There was no better life. What the hell would he do, move down the road and live with Marie, weed her garden and fix her screens? Through all his thinking, with all the lurch and turmoil, he always reached the same conclusions: his life anywhere else would be just as unchanging.

"Mister Styles!"

It was the redhead again, calling from the office doorway.

Half an hour later he pushed through the gate into the backyard, the box containing the dog hefted onto his shoulder. Rita stayed somewhere inside the house. He wondered how long her feelings against him would last this time. He knew she still thought about Marie, hearing it in her words, feeling it in the way she spoke to him.

Styles grabbed a shovel from the garage and walked out into the backyard. The sidewalk was wet, the water hose unreeled, all Barney's bloody mess washed away.

At the back wall he stopped. Over the years they'd buried all their animals along there, two tortoises the kids had found, three parakeets, several goldfish won as prizes, a lost kitten with worms, a flop-eared rabbit and a family of hamsters. He cringed at the thought of digging up something grisly.

But then he noticed the tools, propped against the wall farther down, the pick and another shovel. He looked toward the house. Rita knew, she would always remember, where each animal was buried, what empty spaces remained.

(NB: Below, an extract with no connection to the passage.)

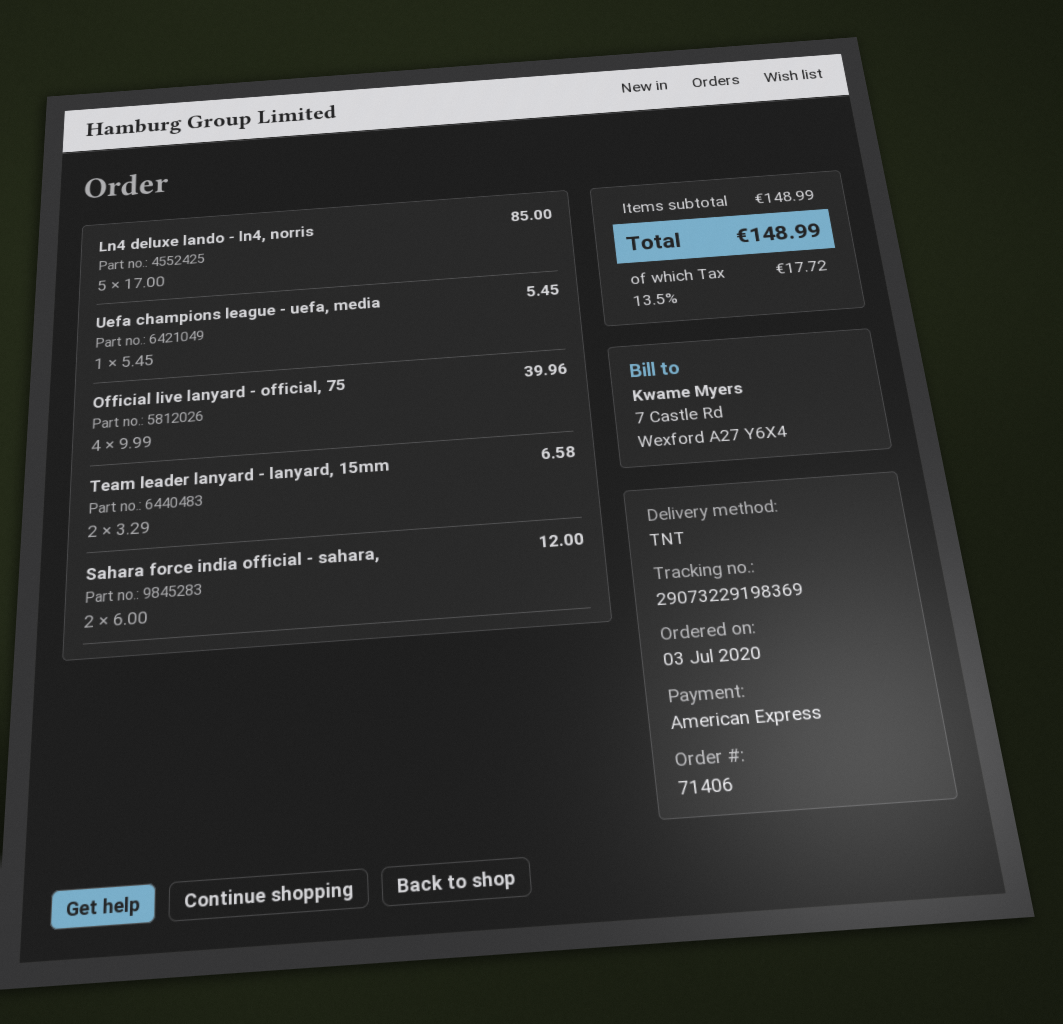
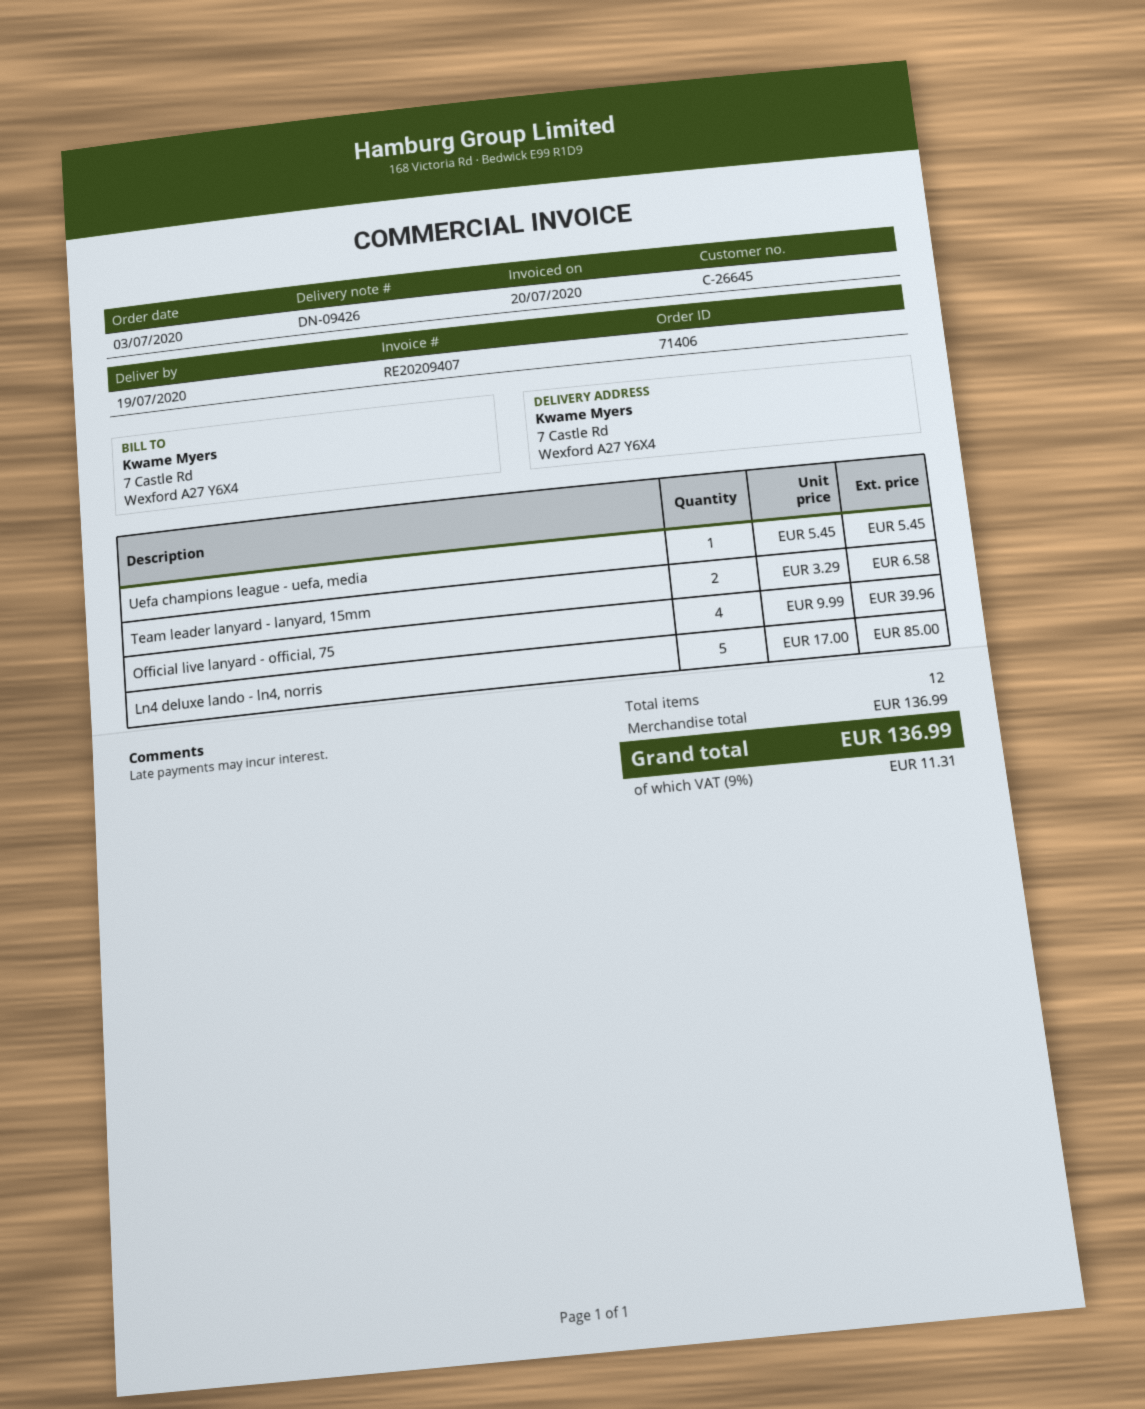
Sahara force india official - sahara,: 2 x 6.00 = 12.00 -> none
subtotal: 148.99 -> 136.99
tax: 13.5% = 17.72 -> 9% = 11.31
total: 148.99 -> 136.99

Styles walked over, set down the box and saw his gun lying in the grass beside the shovel's blade.

"Shit," he said.

He reached down and grabbed the gun. He'd known something would happen. He wanted to be angry but all he felt was sad and resigned.

The neighborhood was quiet. He looked toward the house again. If Rita was watching he could not see her. All the shadowed windows started blankly back at him.

Styles wanted her to show herself. He wanted her to come rushing outside, screaming about the gun, the dog, Marie, everything. After a while he wiped the pistol on his shirt and set it down on Barney's cardboard coffin. He would follow instructions and bury the gun with the dog. His back to the house, he wondered again if Rita was watching. For just a second he thought of calling out to her. Instead he took a deep breath and began to dig.